Outside of the correctional system, 40.9% of people seeking treatment for OUD received a referral to OAT. But inside the justice system in 2014, only 4.6% of people seeking treatment for OUD received such a referral. It’s not that prison systems do not have access to OAT medications. One survey found that 55% of prison systems do offer methadone treatment. However, half of those systems said that they offer it exclusively to pregnant women and people needing pain management. Only 14% of systems offered buprenorphine.
The reason for this lack of medical treatment for people suffering from OUD appears to be choice. In the survey, the most common reason prison officials gave for not offering OAT was that they “prefer drug-free detoxification over providing methadone or buprenorphine.”
People released from jail or prison are especially at risk.
The effects of OUD among justice-impacted populations can be devastating. Internationally, drug overdose is the leading cause of death among people recently released from jail or prison. There are indeed myriad factors that contribute to OUD. The disorder crosses all cultural, gender, economic and political boundaries. However, interaction with the justice system appears to be a major determinant.
One study was particularly revealing. The study looked at people who were released from prison in Washington state. After controlling for demographic factors, researchers found that people who were released from prison were 129 times more likely to overdose within two weeks of release than the general population at a given time. Most of the overdoses in the study involved opioids.
According to researchers, the elevated risk among justice-impacted people is not limited to the U.S.. International populations across a broad spectrum of demographic groups experience a similar increase in risk.
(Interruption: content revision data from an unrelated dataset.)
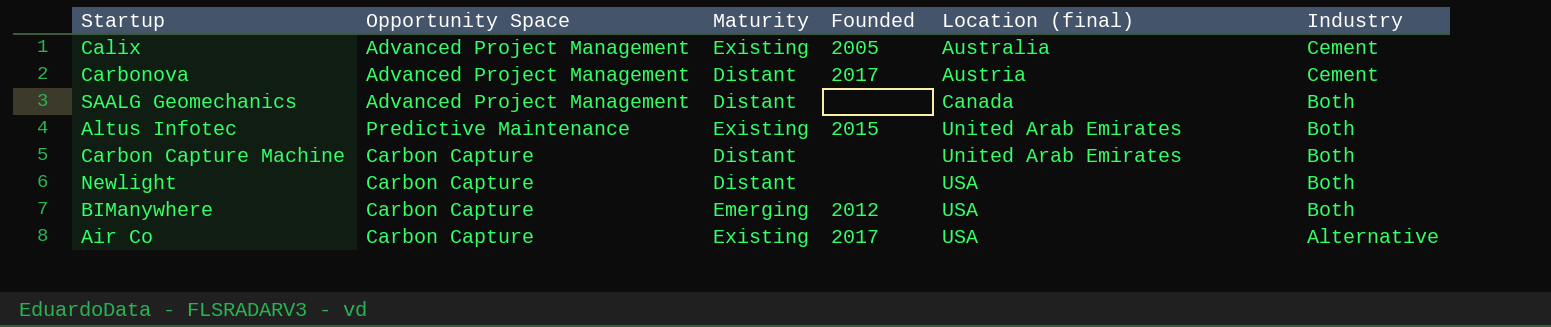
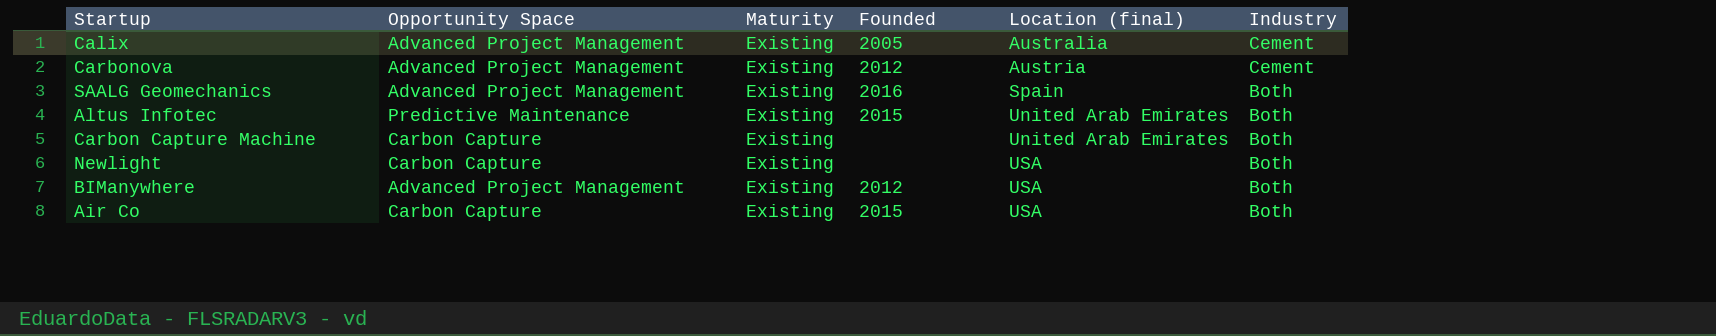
Carbonova | Maturity: Distant -> Existing
Carbonova | Founded: 2017 -> 2012
SAALG Geomechanics | Maturity: Distant -> Existing
SAALG Geomechanics | Founded: none -> 2016
SAALG Geomechanics | Location (final): Canada -> Spain
Carbon Capture Machine | Maturity: Distant -> Existing
Newlight | Maturity: Distant -> Existing
BIManywhere | Opportunity Space: Carbon Capture -> Advanced Project Management
BIManywhere | Maturity: Emerging -> Existing
Air Co | Founded: 2017 -> 2015
Air Co | Industry: Alternative -> Both

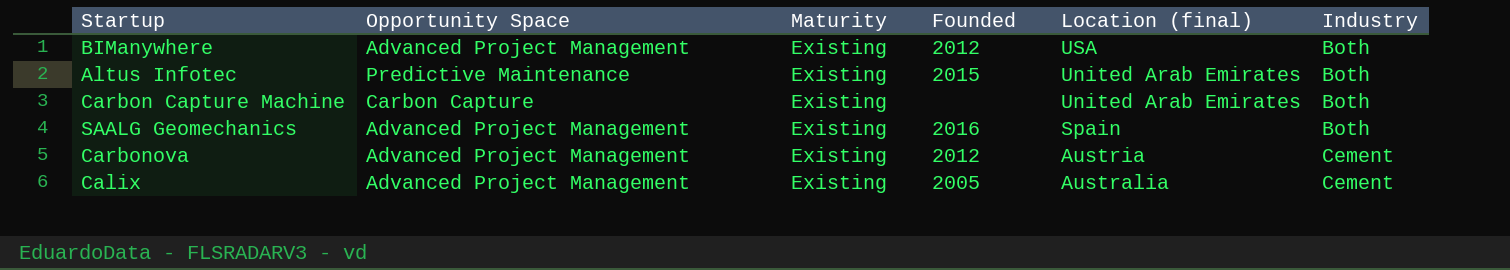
row order: Location (final) ascending -> Location (final) descending
row Newlight: Carbon Capture | Existing | none | USA | Both -> none
row Air Co: Carbon Capture | Existing | 2015 | USA | Both -> none

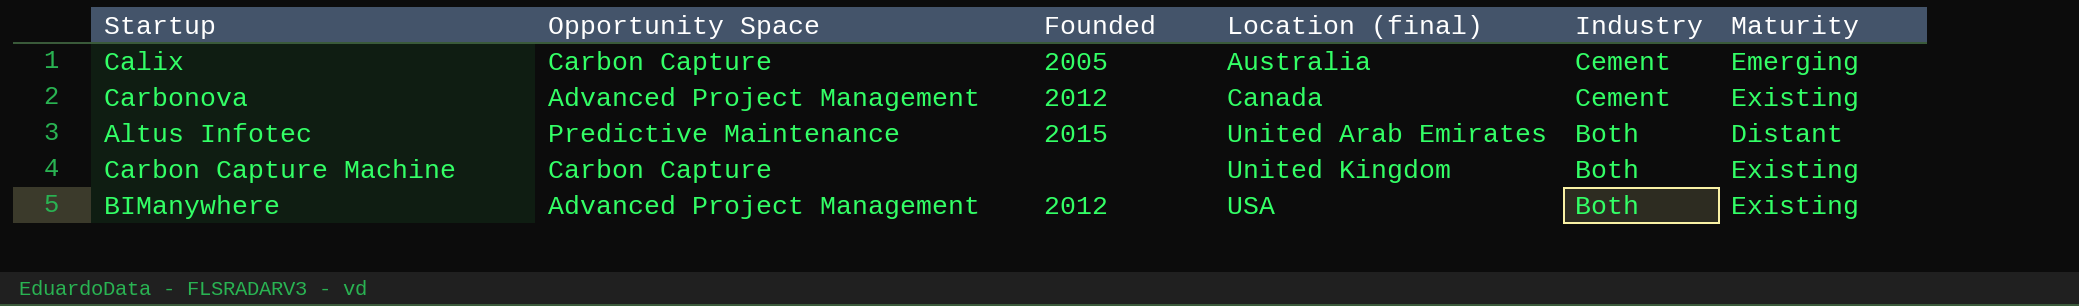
row order: Location (final) descending -> Location (final) ascending
column Maturity | position: 3 -> 6
row SAALG Geomechanics: Advanced Project Management | Existing | 2016 | Spain | Both -> none
Calix | Opportunity Space: Advanced Project Management -> Carbon Capture
Calix | Maturity: Existing -> Emerging
Carbonova | Location (final): Austria -> Canada
Altus Infotec | Maturity: Existing -> Distant
Carbon Capture Machine | Location (final): United Arab Emirates -> United Kingdom

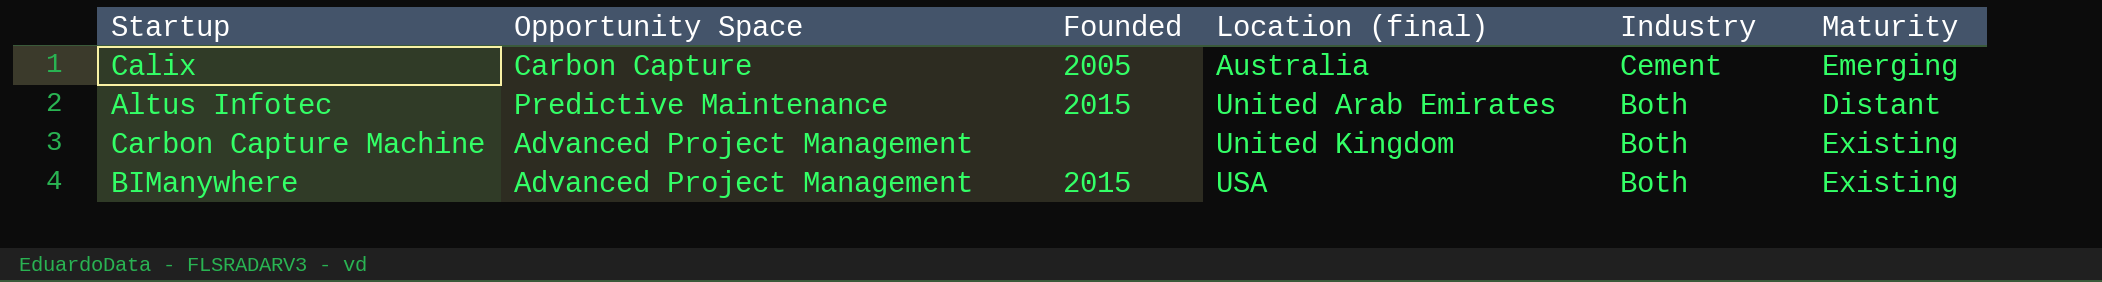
row Carbonova: Advanced Project Management | 2012 | Canada | Cement | Existing -> none
Carbon Capture Machine | Opportunity Space: Carbon Capture -> Advanced Project Management
BIManywhere | Founded: 2012 -> 2015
That remains true in both short-term jail and long-term prison stays.
Opioid use disorder within the justice system is a deadly, yet invisible issue.
The opioid crisis in the U.S. has been a rallying topic for politicians over the last decade. Both former President Donald Trump and President Joe Biden launched initiatives to address the issue. Yet neither of them included any plan to address the specific needs of the country’s justice-impacted population.
Like so many other issues — HIV, mental health, abuse and assault, to name a few — justice-impacted people bear the brunt of the opioid crisis. And, also like many other issues, that crisis as it relates to that population remains practically invisible. Until that changes, the deadly upward trend of the last three decades is likely to continue.